> [Work item]
As soon as the line containing "order number: 209-3459897 -> 209-3458897" appears in the material below, start returning lines exactly, and end with the line containing "total: 15290.00 -> 13455.00".

> [Records for this exercise]
^^^^^^^^^^^^^^^^

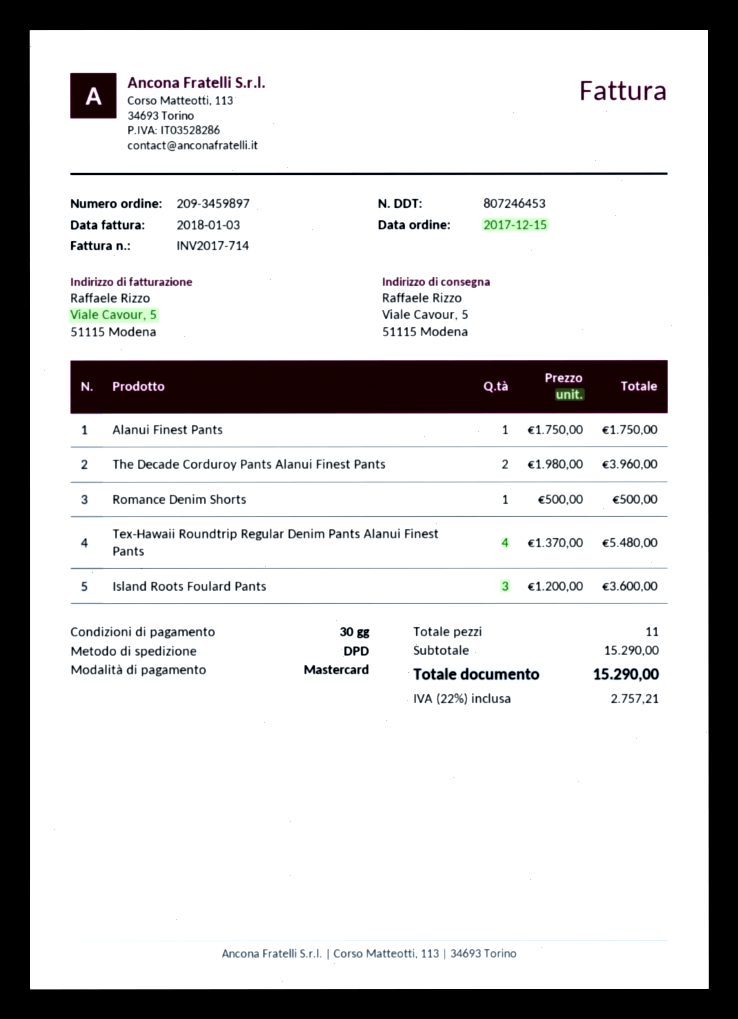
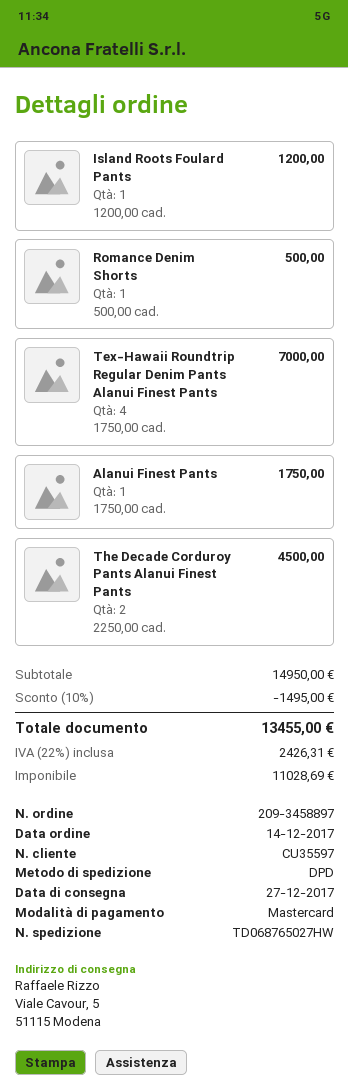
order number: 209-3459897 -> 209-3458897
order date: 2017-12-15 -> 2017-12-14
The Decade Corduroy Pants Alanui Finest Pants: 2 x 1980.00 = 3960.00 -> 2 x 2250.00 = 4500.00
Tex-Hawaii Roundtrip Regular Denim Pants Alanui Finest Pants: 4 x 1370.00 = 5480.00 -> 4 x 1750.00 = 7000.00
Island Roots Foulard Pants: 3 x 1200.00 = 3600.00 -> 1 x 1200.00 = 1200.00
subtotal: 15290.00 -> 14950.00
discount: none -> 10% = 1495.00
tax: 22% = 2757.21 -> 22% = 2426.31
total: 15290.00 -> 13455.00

^^^^^^^^^^^^^^^^

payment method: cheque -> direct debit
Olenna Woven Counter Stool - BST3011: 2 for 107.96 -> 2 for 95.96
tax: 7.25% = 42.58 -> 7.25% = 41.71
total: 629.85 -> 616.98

^^^^^^^^^^^^^^^^

> [Response]
order number: 209-3459897 -> 209-3458897
order date: 2017-12-15 -> 2017-12-14
The Decade Corduroy Pants Alanui Finest Pants: 2 x 1980.00 = 3960.00 -> 2 x 2250.00 = 4500.00
Tex-Hawaii Roundtrip Regular Denim Pants Alanui Finest Pants: 4 x 1370.00 = 5480.00 -> 4 x 1750.00 = 7000.00
Island Roots Foulard Pants: 3 x 1200.00 = 3600.00 -> 1 x 1200.00 = 1200.00
subtotal: 15290.00 -> 14950.00
discount: none -> 10% = 1495.00
tax: 22% = 2757.21 -> 22% = 2426.31
total: 15290.00 -> 13455.00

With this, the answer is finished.